Three people died on Saturday as the westbound Empire Builder, which was headed to Seattle and Portland from Chicago, came off the tracks, tipping some rail cars on their sides, according to photos of the scene.
"One issue that we will be looking at very carefully is the possibility that some passengers may have been ejected from the train in the course of the crash," National Transportation Safety Board Vice Chairman Bruce Landsberg said at a briefing.
The issue has arisen in previous crashes and the safety board has issued recommendations designed to limit the chances that passengers will be flung outside cars during crashes, he said.
The NTSB found in a 2015 Amtrak crash in Philadelphia, which killed eight people, that train passenger car windows didn't remain intact, "resulting in ejections, injuries and fatalities," the agency said.
The Federal Railroad Administration has been conducting research on strengthening windows, the Transportation Department said in a 2017 annual report to Congress.

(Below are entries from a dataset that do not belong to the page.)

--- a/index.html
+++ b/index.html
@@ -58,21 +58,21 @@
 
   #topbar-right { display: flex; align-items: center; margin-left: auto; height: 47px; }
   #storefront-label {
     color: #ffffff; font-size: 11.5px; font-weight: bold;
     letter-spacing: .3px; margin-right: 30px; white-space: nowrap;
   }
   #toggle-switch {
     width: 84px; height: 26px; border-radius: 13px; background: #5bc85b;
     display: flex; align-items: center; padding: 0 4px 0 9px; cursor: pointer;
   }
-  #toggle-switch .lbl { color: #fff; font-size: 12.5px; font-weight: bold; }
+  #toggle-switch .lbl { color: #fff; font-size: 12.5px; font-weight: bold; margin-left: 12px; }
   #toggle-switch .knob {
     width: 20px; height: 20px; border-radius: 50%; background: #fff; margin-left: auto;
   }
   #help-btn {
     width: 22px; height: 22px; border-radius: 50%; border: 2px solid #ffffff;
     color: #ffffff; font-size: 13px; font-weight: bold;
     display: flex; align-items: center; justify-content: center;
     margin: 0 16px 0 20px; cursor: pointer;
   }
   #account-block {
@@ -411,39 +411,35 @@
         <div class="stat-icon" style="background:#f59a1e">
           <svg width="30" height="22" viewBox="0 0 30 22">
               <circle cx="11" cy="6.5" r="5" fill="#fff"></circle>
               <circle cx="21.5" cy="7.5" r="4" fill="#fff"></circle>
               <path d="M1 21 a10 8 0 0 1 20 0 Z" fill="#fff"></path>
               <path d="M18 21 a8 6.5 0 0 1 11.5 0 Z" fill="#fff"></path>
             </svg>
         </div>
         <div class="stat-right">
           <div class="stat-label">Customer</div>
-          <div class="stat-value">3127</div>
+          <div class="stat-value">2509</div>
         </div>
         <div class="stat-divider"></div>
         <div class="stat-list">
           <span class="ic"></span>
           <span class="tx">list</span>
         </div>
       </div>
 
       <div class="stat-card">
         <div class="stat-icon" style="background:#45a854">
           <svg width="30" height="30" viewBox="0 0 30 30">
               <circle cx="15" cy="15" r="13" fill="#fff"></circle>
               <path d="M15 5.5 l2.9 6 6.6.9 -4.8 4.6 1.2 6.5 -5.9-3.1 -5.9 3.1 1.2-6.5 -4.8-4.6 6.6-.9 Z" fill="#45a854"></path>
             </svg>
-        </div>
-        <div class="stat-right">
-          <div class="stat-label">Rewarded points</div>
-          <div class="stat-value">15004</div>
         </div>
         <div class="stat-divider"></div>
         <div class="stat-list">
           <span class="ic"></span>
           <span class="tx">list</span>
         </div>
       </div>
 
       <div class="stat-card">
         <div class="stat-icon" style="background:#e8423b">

The Montana crash occurred just before a split in the rail lines, Landsberg said.
The proximity to the junction between two tracks led retired safety expert Grady Cothen, who was deputy associate administrator for safety standards at the Federal Railroad Administration, to say earlier on Monday that investigators will look at whether the derailment was linked to an issue with the switch.
Landsberg didn't address whether the switch might have been involved except to say the NTSB hasn't ruled out any cause.
In addition to the fatalities, five people were hospitalised after the accident on Saturday afternoon, Montana Governor Greg Gianforte said in an earlier briefing.
The train was near the town of Chester in the northern prairie lands near Canada. Dozens more of the 141 passengers and 17 crew suffered minor injuries.
Berkshire Hathaway Inc's BNSF Railway freight railroad owns the line where the accident occurred. BNSF had installed a safety system known as positive train control on that section of track that automatically ensures trains won't go too fast or collide with other trains, the company said on its website.
The train was travelling at a maximum speed of 78 miles (126km) per hour in an area with a speed limit of 79 miles per hour, Landsberg said.
The NTSB is looking at the condition of the track and whether there had been maintenance in the area recently, Landsberg said. A freight train had passed along the same section of track 80 minutes before the accident, he said.
Investigators have downloaded forward-facing video and data from the Amtrak train and from freight trains that operated in that area on the same day, he said.